Article Text
Abstract
Acute elevations in intraocular pressure (IOP) commonly follow extracapsular cataract extraction and lens implant in glaucoma patients. Thirty six patients with glaucoma undergoing cataract extraction and posterior chamber lens implantation received one of three treatments. Group 1: 500 mg of Diamox Sustets (acetazolamide) 1 hour preoperatively (10 patients); Group 2: peroperative intracameral Miochol (acetylcholine) (11 patients); Group 3: the above treatments combined (15 patients). IOPs were measured at 3, 6, 9, and 24 hours postoperatively. The average of the maximum pressure rises above the preoperative level over the 24 hour period was greatest for the group receiving acetazolamide only at 8.9 mm Hg; for the acetylcholine group the average maximum rise was 6.3 mm Hg; while the combined treatment group showed a decrease of 0.7 mm Hg. IOP rises of > 6 mm Hg were seen in 7% of patients (one of 15) in the combined treatment group, 45% (five of 11) of the acetylcholine group, and 70% (seven of 10) of the acetazolamide group. IOP rises of > 10 mm Hg were seen in 7% of the combined treatment group, in 18% of the acetylcholine only group, and in 50% of the acetazolamide only group. A pressure rise > 20 mm Hg was seen in one patient receiving acetazolamide only and one patient receiving acetylcholine only.
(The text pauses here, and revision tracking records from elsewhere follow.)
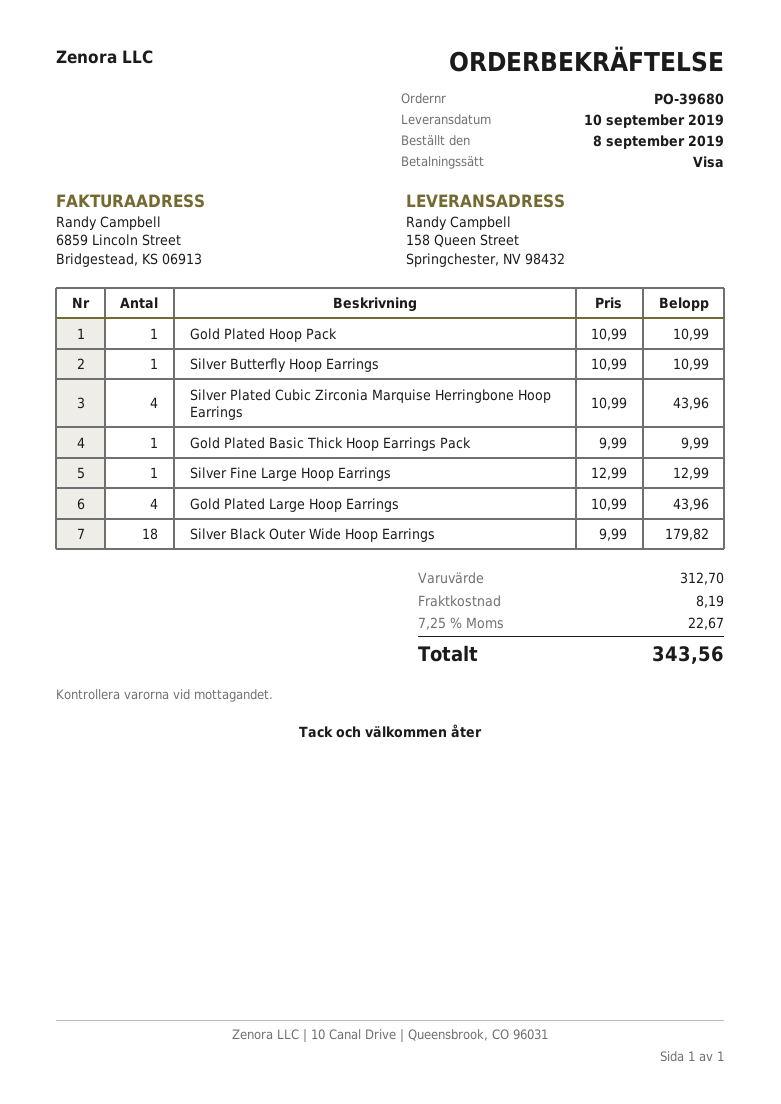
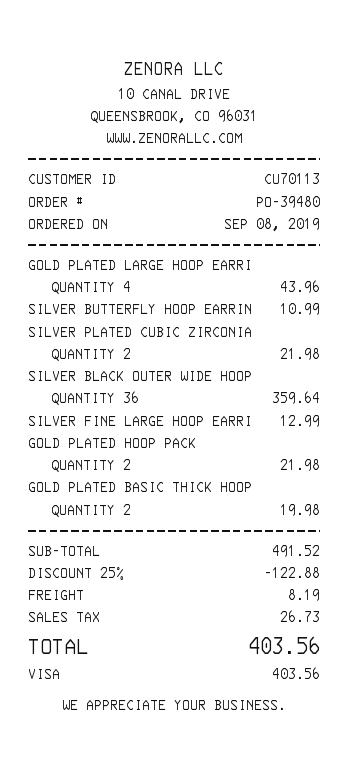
order number: PO-39680 -> PO-39480
Gold Plated Hoop Pack: 1 for 10.99 -> 2 for 21.98
Silver Plated Cubic Zirconia Marquise Herringbone Hoop Earrings: 4 for 43.96 -> 2 for 21.98
Gold Plated Basic Thick Hoop Earrings Pack: 1 for 9.99 -> 2 for 19.98
Silver Black Outer Wide Hoop Earrings: 18 for 179.82 -> 36 for 359.64
subtotal: 312.70 -> 491.52
discount: none -> 25% = 122.88
tax: 22.67 -> 26.73
total: 343.56 -> 403.56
The difference between the acetylcholine group and the combined group for rises > 6 mm Hg was significant using the chi 2 test while the acetazolamide group showed a significant difference for rises > 6 and 10 mm Hg compared with the combined group. All acute pressure rises were recorded before or at 9 hours following operation except in the combined treatment patient where the rise occurred at 24 hours. To prevent the acute IOP rises seen following cataract surgery with lens implant in glaucoma patients we recommend combined ocular hypotensive therapy.